EXERCISE —
Print the entries exactly; skip the pictures.

[Edit tracking data]

----------

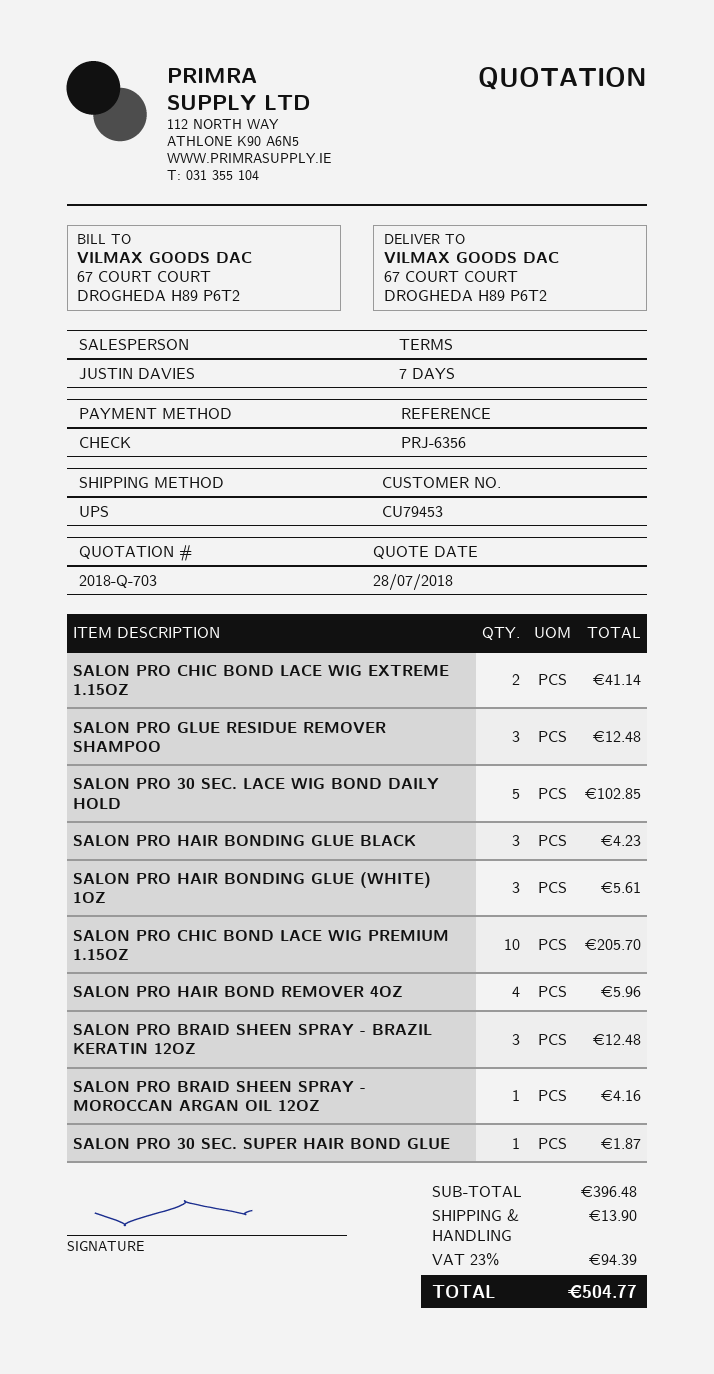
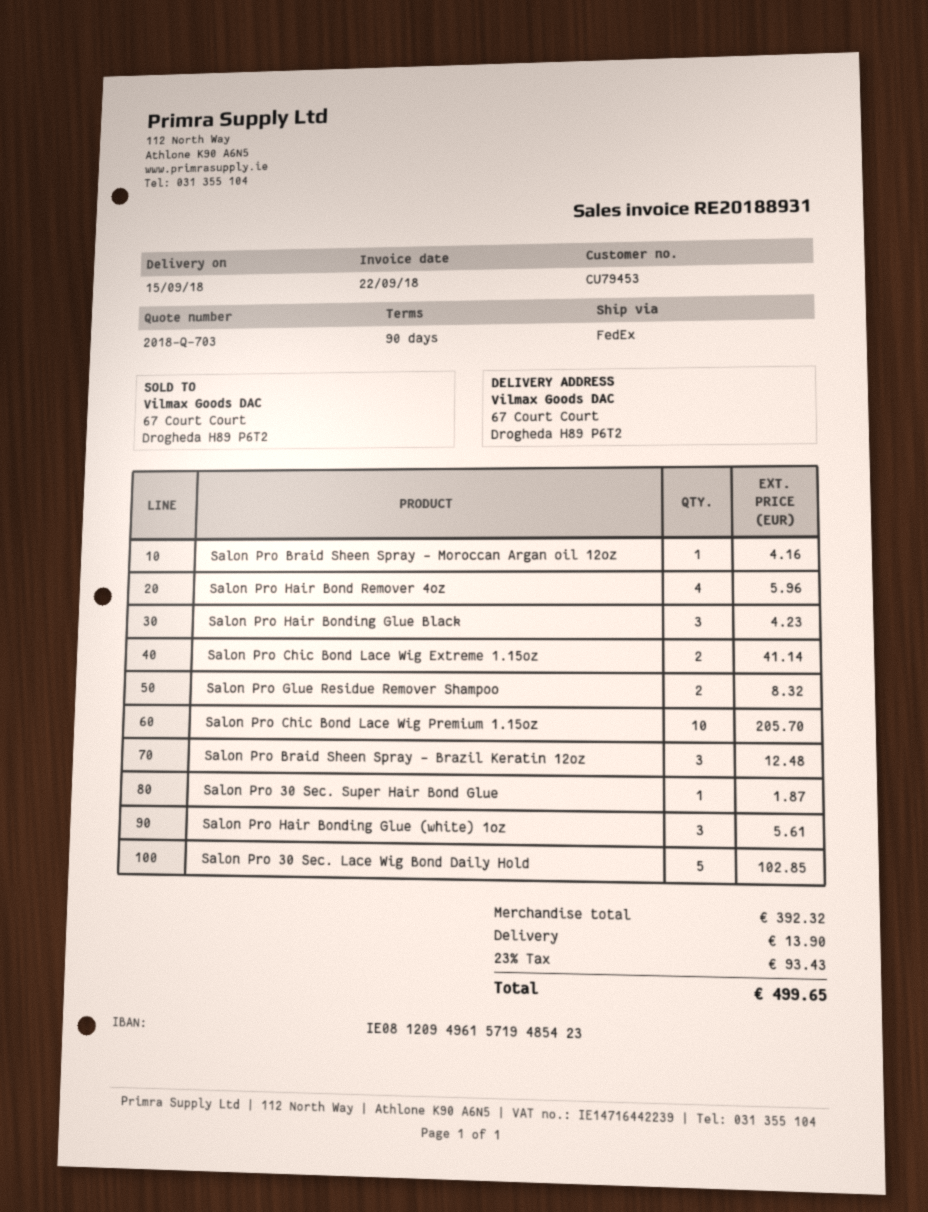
payment terms: 7 days -> 90 days
shipping method: UPS -> FedEx
SALON PRO GLUE RESIDUE REMOVER SHAMPOO: 3 for 12.48 -> 2 for 8.32
subtotal: 396.48 -> 392.32
tax: 23% = 94.39 -> 23% = 93.43
total: 504.77 -> 499.65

----------

YOUR SOLUTION —
payment terms: 7 days -> 90 days
shipping method: UPS -> FedEx
SALON PRO GLUE RESIDUE REMOVER SHAMPOO: 3 for 12.48 -> 2 for 8.32
subtotal: 396.48 -> 392.32
tax: 23% = 94.39 -> 23% = 93.43
total: 504.77 -> 499.65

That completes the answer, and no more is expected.